The mediation of God (the Son) is, to use Turretin’s word, theandric [divine human union]; it includes, necessarily, both the divine and the human. In the same way, therefore, and proleptically, the mediation of God (the Son) prior to the incarnation is theandric as well. The point is not that it includes the permanent assumption of a human nature, as is the case in the incarnation, but that it includes the fact of God’s taking to himself created, covenantal, human properties, all the while maintaining, as he must, his essential divinity.
Dr. Oliphint goes further and notes that these assumed covenantal attributes are not just “improper” or metaphorical ways of speaking. They really do exist:
. . . those covenantal attributes of God’s are no less ‘literal’ than are his essential attributes. God’s repentance, then, is not simply something that ‘seems to us’ like repentance. It is literal repentance, he is (covenantally) changing directions because of his faithfulness to his covenant. But it is repentance of a condescended, covenant God who has come down . . .
On the contrary, as we have seen, we can truthfully predicate both aspects and properties of Christ; the communicatio [communication of sharing of attributes] means that both aspects of Christ’s character can (and must) be affirmed. So also with God. He both is immutable andin his condescension takes on covenantal properties in order really and truly to relate himself to us.
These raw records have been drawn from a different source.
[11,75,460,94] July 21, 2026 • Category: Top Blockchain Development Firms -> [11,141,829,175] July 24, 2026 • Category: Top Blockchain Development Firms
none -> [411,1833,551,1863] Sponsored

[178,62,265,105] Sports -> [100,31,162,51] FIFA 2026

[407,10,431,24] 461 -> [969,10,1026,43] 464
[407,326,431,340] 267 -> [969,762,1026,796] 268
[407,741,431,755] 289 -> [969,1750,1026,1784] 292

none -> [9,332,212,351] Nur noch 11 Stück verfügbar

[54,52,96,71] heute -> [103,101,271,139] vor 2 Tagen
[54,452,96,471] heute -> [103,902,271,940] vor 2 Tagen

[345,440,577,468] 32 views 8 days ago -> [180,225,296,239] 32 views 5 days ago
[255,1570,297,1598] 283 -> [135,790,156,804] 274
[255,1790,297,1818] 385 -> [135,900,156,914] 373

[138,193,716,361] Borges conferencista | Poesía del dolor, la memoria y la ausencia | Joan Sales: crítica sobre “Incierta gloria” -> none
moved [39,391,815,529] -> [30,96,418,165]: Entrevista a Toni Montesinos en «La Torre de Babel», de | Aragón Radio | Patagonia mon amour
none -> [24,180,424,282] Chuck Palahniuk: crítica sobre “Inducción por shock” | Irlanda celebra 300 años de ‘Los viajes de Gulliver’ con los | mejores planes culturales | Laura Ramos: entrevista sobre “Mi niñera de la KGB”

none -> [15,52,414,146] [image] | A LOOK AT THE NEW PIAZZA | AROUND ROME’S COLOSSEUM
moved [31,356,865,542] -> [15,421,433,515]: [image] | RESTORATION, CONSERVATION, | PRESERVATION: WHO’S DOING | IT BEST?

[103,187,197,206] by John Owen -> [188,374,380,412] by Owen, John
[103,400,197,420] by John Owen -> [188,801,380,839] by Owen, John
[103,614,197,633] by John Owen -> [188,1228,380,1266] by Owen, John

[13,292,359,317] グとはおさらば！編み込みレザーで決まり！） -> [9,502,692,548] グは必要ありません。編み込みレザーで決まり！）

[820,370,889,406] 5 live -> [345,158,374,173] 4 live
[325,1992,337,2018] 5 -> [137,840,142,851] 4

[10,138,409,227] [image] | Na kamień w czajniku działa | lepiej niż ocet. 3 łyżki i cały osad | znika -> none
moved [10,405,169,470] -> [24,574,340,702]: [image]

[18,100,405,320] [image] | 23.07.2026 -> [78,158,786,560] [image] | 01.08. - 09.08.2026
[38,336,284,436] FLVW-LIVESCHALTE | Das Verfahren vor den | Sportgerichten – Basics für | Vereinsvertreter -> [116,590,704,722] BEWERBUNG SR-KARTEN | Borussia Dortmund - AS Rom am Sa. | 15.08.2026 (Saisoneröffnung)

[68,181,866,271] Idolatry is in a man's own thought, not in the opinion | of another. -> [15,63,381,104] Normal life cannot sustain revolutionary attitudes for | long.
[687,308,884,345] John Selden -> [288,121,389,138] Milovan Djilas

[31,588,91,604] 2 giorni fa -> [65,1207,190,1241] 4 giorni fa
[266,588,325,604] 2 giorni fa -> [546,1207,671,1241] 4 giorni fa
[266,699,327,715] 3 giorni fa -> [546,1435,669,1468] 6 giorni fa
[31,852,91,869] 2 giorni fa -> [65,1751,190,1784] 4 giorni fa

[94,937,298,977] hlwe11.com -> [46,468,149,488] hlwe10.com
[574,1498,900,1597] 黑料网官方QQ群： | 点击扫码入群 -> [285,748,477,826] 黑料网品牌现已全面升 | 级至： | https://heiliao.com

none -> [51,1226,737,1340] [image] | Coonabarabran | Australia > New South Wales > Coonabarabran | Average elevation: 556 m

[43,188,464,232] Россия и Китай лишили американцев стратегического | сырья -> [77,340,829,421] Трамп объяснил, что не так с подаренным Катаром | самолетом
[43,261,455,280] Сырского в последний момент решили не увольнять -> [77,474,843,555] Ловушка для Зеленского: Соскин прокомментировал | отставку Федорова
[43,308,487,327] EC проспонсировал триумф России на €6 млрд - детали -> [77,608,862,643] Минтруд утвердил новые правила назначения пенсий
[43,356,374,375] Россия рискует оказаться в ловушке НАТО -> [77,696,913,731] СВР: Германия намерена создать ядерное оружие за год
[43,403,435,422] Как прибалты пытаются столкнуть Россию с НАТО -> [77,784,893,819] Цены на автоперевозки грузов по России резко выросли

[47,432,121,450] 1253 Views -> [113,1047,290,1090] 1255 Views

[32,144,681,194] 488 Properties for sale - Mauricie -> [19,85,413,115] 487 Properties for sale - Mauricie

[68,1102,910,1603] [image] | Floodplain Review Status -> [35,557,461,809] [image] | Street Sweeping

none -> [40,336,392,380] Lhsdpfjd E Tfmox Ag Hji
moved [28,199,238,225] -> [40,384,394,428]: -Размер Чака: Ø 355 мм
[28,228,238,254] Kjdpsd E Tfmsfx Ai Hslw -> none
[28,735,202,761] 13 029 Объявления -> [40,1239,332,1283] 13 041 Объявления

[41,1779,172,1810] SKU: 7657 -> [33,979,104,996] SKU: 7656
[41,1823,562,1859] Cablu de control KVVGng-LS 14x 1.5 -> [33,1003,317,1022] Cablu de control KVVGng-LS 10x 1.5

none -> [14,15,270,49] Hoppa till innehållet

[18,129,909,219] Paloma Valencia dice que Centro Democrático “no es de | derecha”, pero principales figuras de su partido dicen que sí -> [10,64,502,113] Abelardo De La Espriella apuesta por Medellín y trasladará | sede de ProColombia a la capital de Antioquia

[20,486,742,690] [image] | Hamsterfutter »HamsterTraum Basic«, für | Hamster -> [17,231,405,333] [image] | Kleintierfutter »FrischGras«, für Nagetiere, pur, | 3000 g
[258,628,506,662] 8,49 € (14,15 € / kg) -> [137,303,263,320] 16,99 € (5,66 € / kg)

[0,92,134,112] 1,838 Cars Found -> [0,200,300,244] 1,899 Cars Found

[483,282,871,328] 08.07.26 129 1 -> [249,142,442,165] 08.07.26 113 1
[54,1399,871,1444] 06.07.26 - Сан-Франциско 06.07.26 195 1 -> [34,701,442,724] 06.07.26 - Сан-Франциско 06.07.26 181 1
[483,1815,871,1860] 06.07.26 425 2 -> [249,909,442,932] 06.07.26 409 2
Briefly put, explanations of God’s interaction with creation have tended in one of two directions. Either God gives up aspects of his essential character and is, thereby, essentially constrained by his creation, or those passages in Scripture that indicate constraint or limitation in God as he interacts with creation are metaphorical or somehow ‘improper.’ Neither of these tendencies allow the proper, gospel emphasis of Scripture to shine.
Rather, the God who is immutable and whose plan and purpose for creation and his people will not fail nevertheless can and does relent.
So why does God say of himself, “Now I know . . .”? He says this, in part, not because he wants us to map this expression of his knowledge onto his essential character. Rather, we have to take seriously God’s condescension. Once God condescends, we should recognize that, in taking to himself covenantal properties, he takes to himself as well the kind of knowledge (and will, to be discussed later) that accrues to those properties. Or, to put it another way, one of the covenantal properties that he takes to himself is the development of knowledge that is conducive to his interaction with his creation generally, and specifically with his people.
These selections should clearly indicate that Dr. Oliphint has provided us with a new understanding of how God condescendingly relates to us creatures. Dr. Oliphint is forthright about this on page 43 of God With Us. If it was not new, it would altogether eliminate the raison d’etre for the book. With this formulation of the doctrine of God, how can one avoid seeing a schizophrenic God who has a dual-layered nature that is essentially immutable but covenantally open to the future free actions of his creatures? How can one avoid making God dependent upon his creatures? Do we have access to the essential God or only his mutable covenantal nature? Is God even capable of a relation according to his essential nature? This appears to me to be an unstable mixture of the classical theistic and the open theistic views of God. The orthodox tradition has rightly understood these to be incommensurable. And so it rests on the church to answer these questions in humble submission to her Lord as he has revealed himself in the Scriptures.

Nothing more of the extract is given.